>>>>
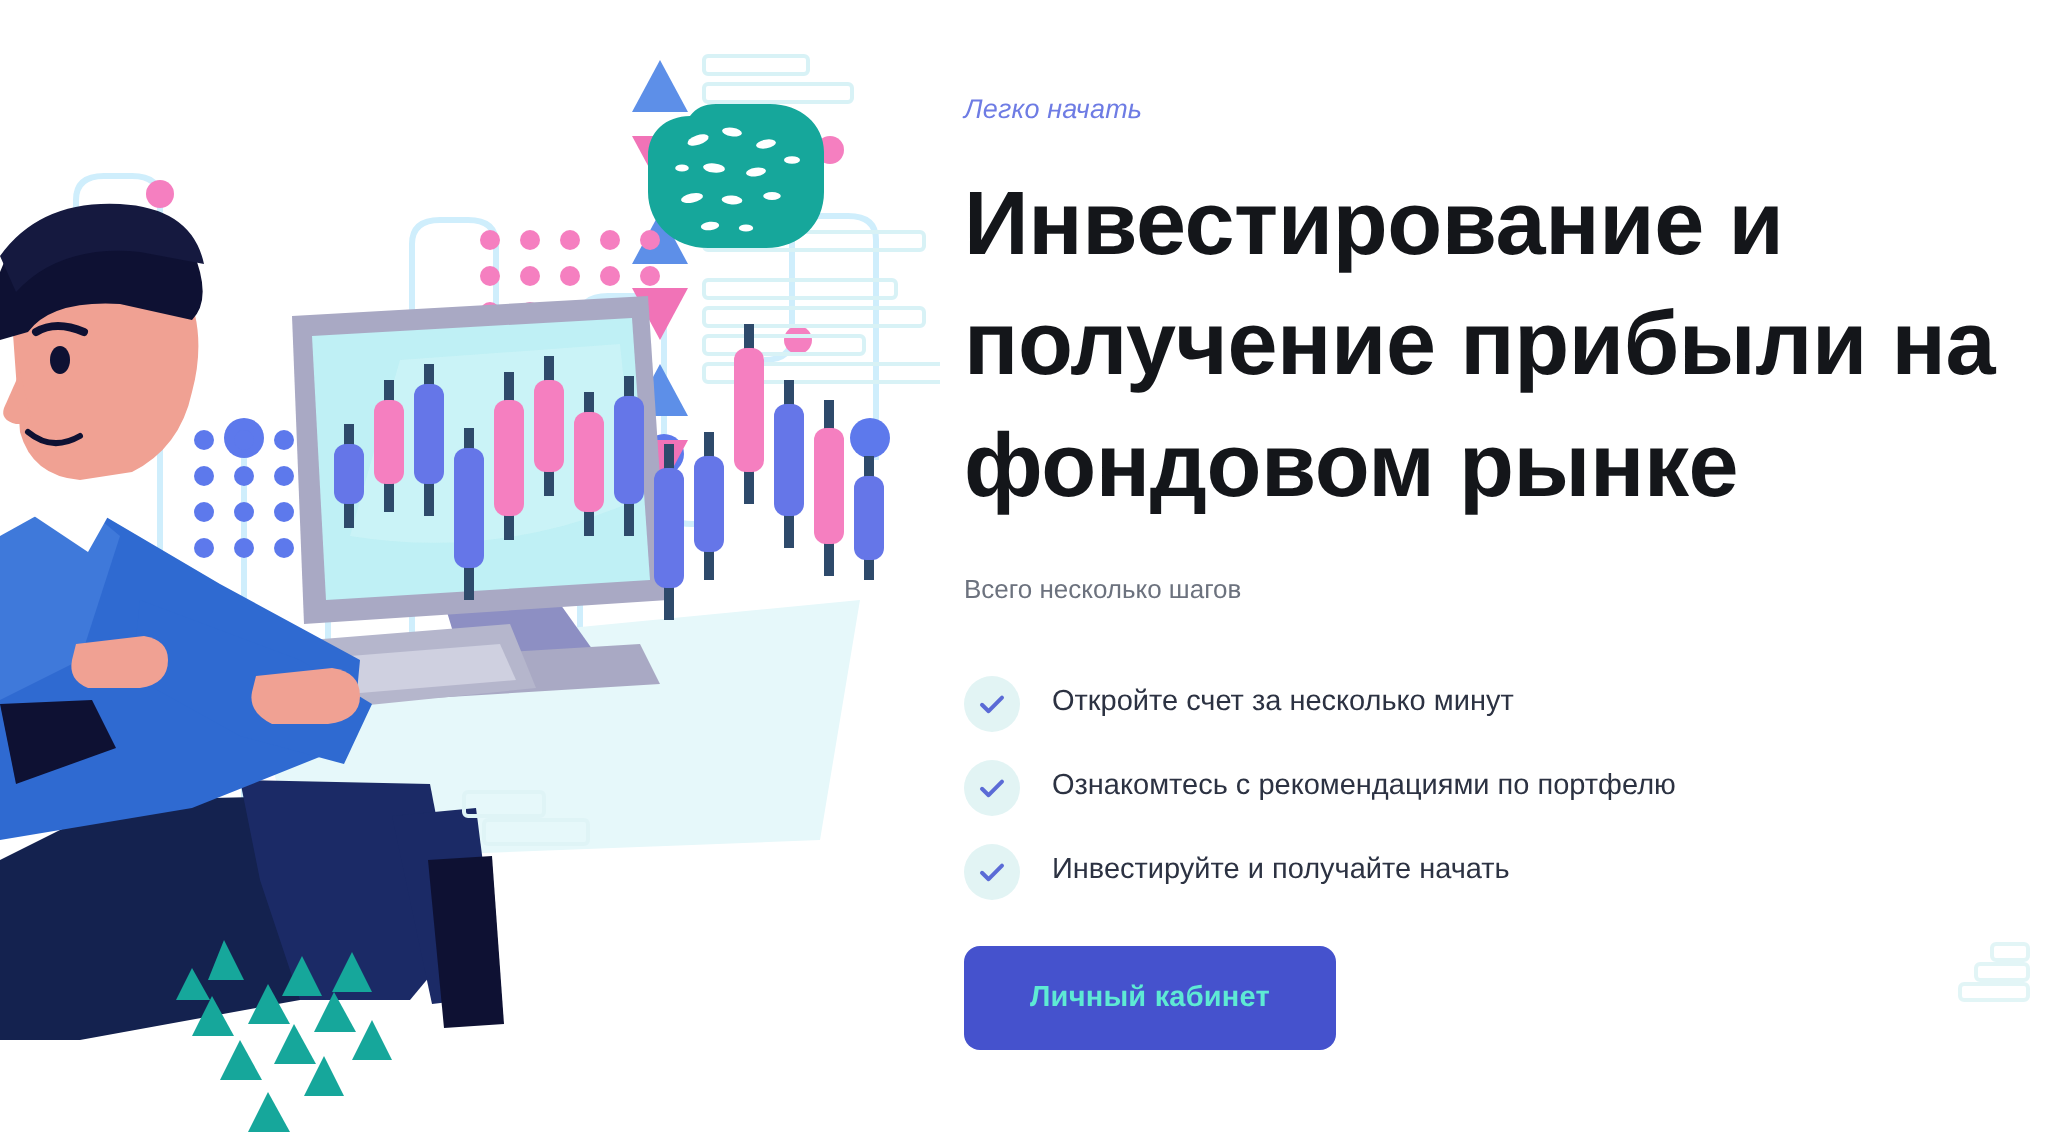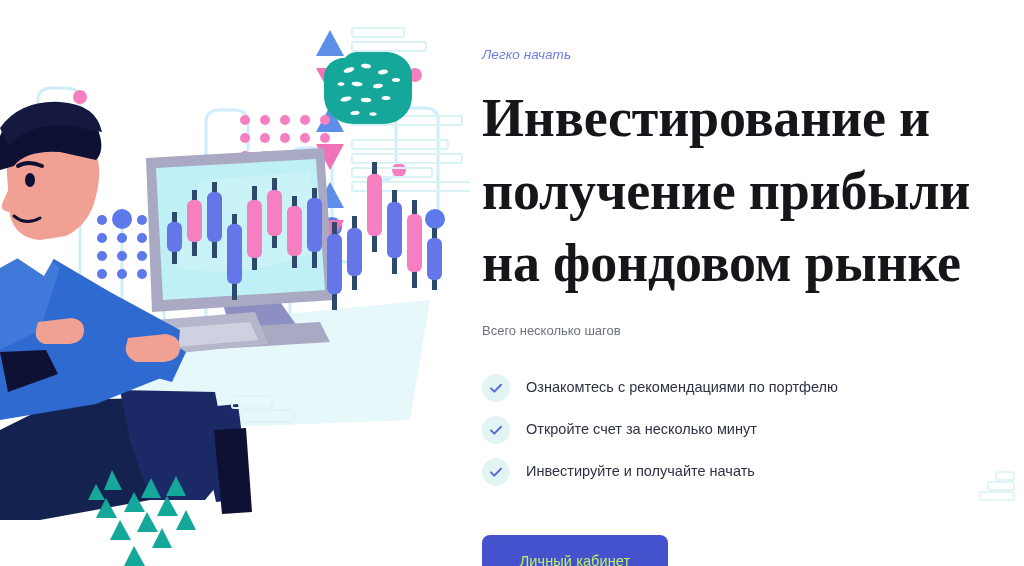"Инвестирование и получение прибыли на" .headline { font-family: Liberation Serif, serif -> Liberation Sans, sans-serif; font-size: 54px -> 45px }
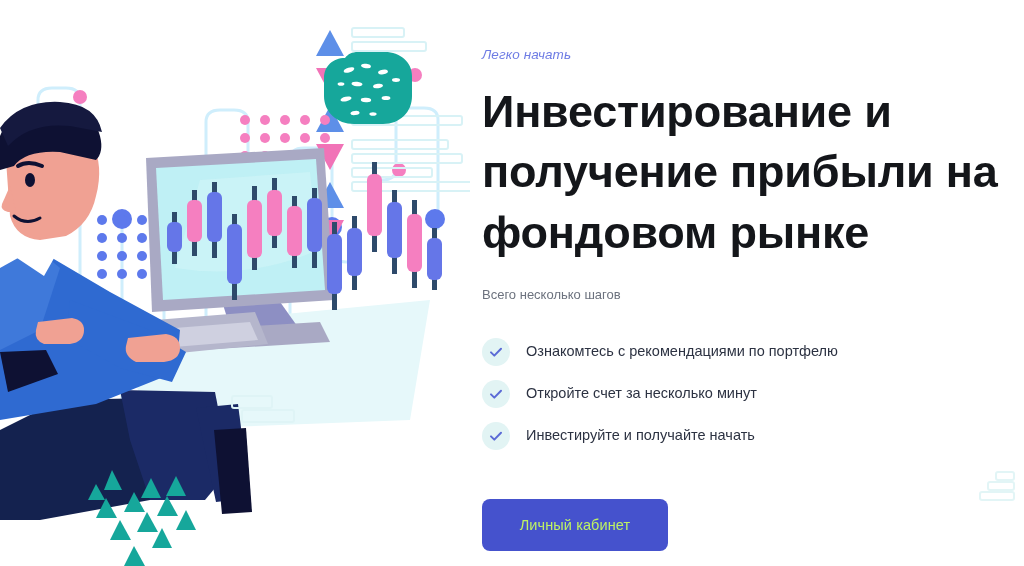"Ознакомтесь с рекомендациями по портфелю" li.check-item { order: before "Откройте счет за несколько минут" -> after "Откройте счет за несколько минут" }
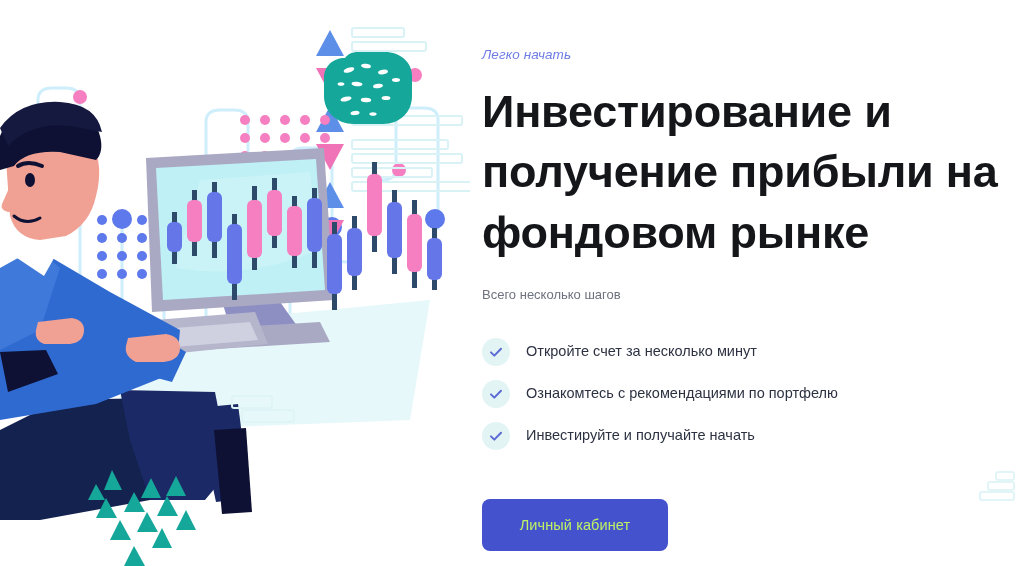"Личный кабинет" .cta { color: #bef264 -> #5eead4; font-weight: 400 -> 700; margin-top: 42px -> 16px }
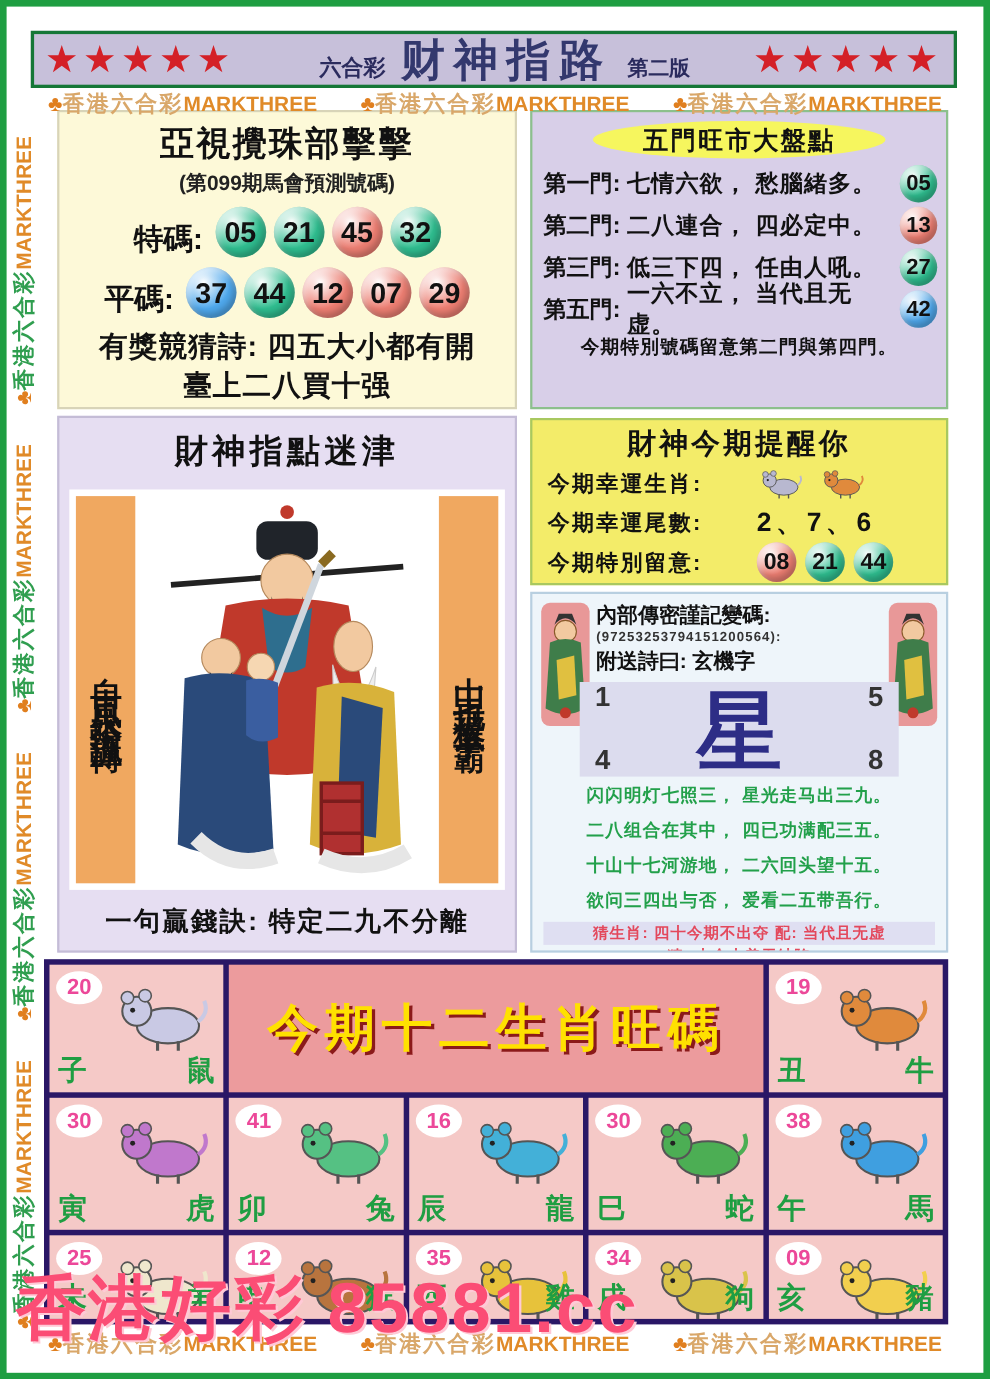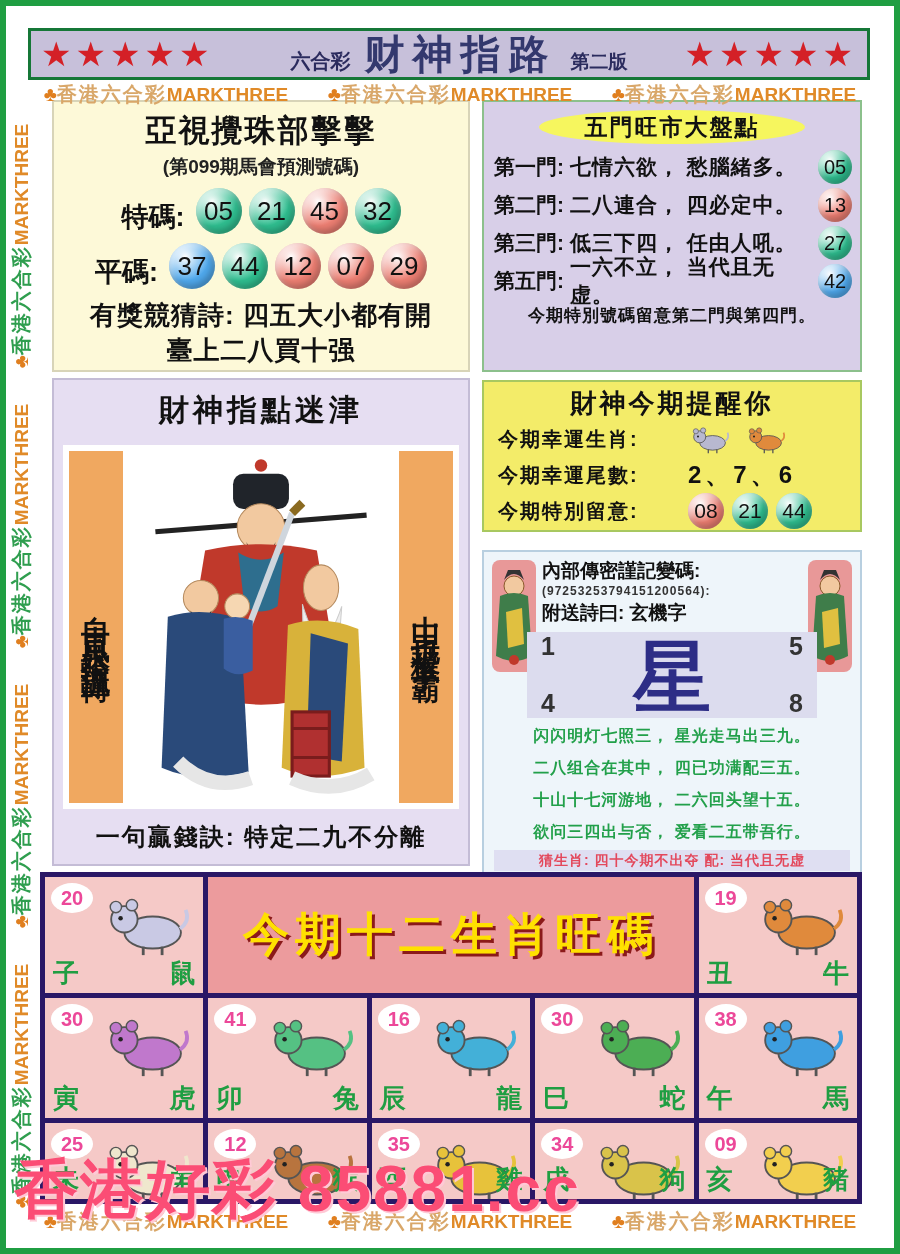"05" .ball { font-weight: normal -> bold }
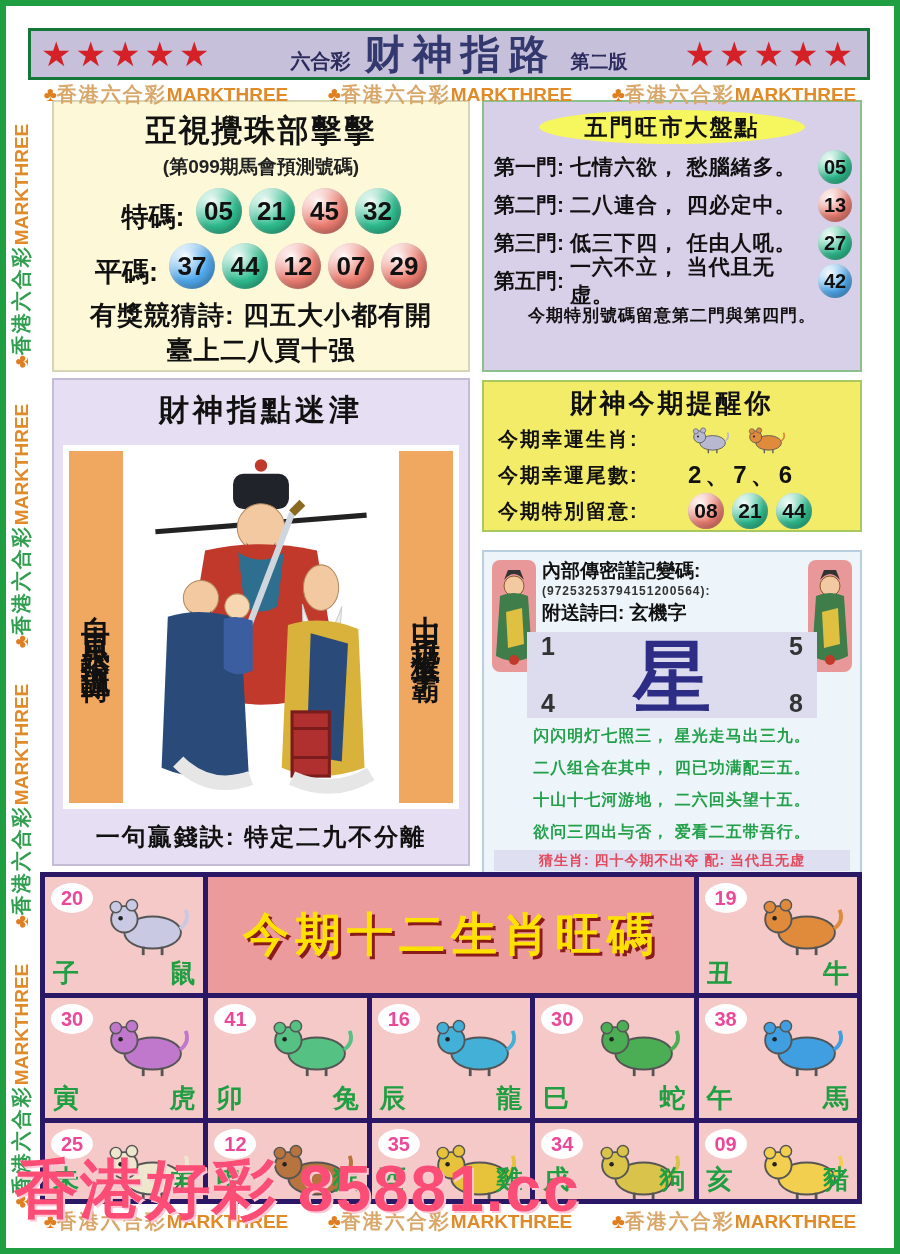"內部傳密謹記變碼:" .boxE { margin-top: 12px -> none }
<<<<
Please write out all the entries above exactly, but leave out the pictures.

**Result below:**
"Инвестирование и получение прибыли на" .headline { font-family: Liberation Serif, serif -> Liberation Sans, sans-serif; font-size: 54px -> 45px }
"Ознакомтесь с рекомендациями по портфелю" li.check-item { order: before "Откройте счет за несколько минут" -> after "Откройте счет за несколько минут" }
"Личный кабинет" .cta { color: #bef264 -> #5eead4; font-weight: 400 -> 700; margin-top: 42px -> 16px }
"05" .ball { font-weight: normal -> bold }
"內部傳密謹記變碼:" .boxE { margin-top: 12px -> none }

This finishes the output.